WHAT TO DO: Everything from the line that holds "shipping method: UPS -> express" through the end of the data below should be output exactly, both ends included.

SUPPLIED RECORDS:
*****
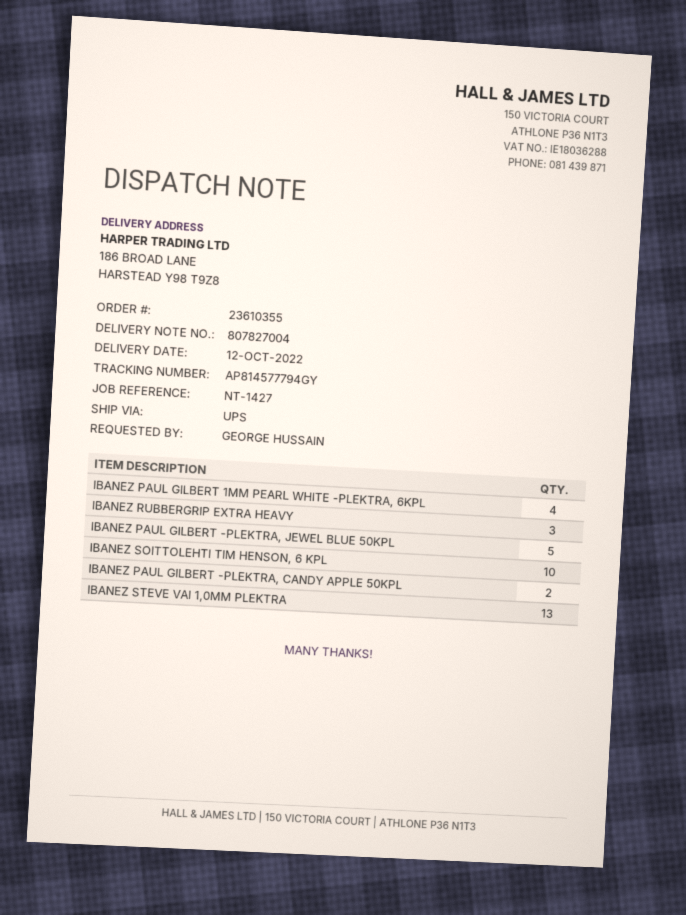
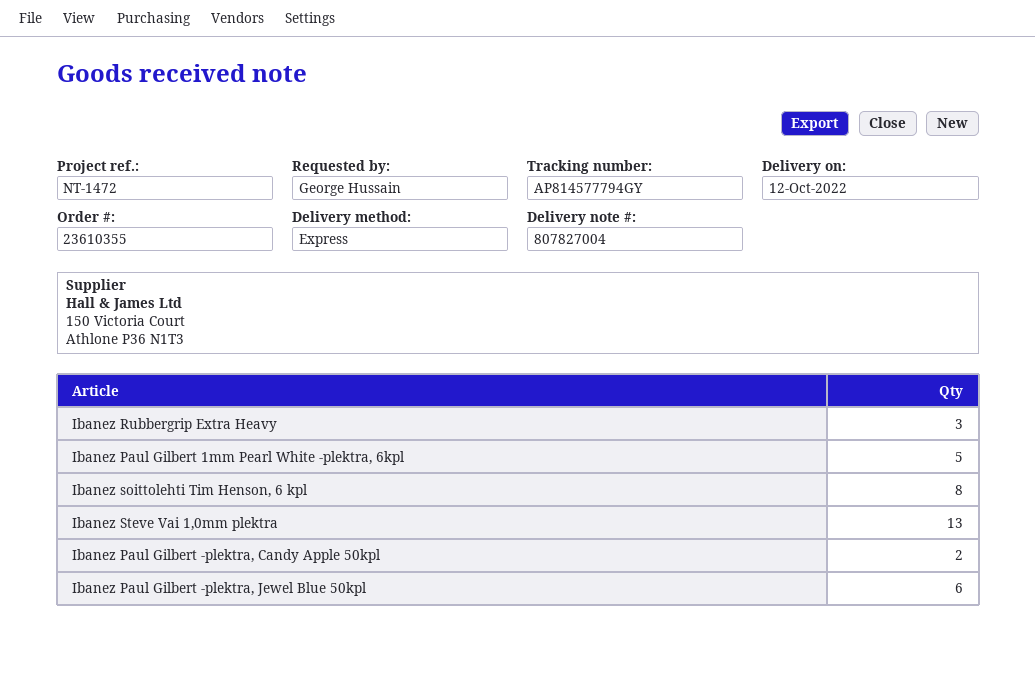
reference: NT-1427 -> NT-1472
shipping method: UPS -> express
IBANEZ PAUL GILBERT 1MM PEARL WHITE -PLEKTRA, 6KPL: 4 -> 5
IBANEZ PAUL GILBERT -PLEKTRA, JEWEL BLUE 50KPL: 5 -> 6
IBANEZ SOITTOLEHTI TIM HENSON, 6 KPL: 10 -> 8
*****
ANSWER FOR THIS EXERCISE:
shipping method: UPS -> express
IBANEZ PAUL GILBERT 1MM PEARL WHITE -PLEKTRA, 6KPL: 4 -> 5
IBANEZ PAUL GILBERT -PLEKTRA, JEWEL BLUE 50KPL: 5 -> 6
IBANEZ SOITTOLEHTI TIM HENSON, 6 KPL: 10 -> 8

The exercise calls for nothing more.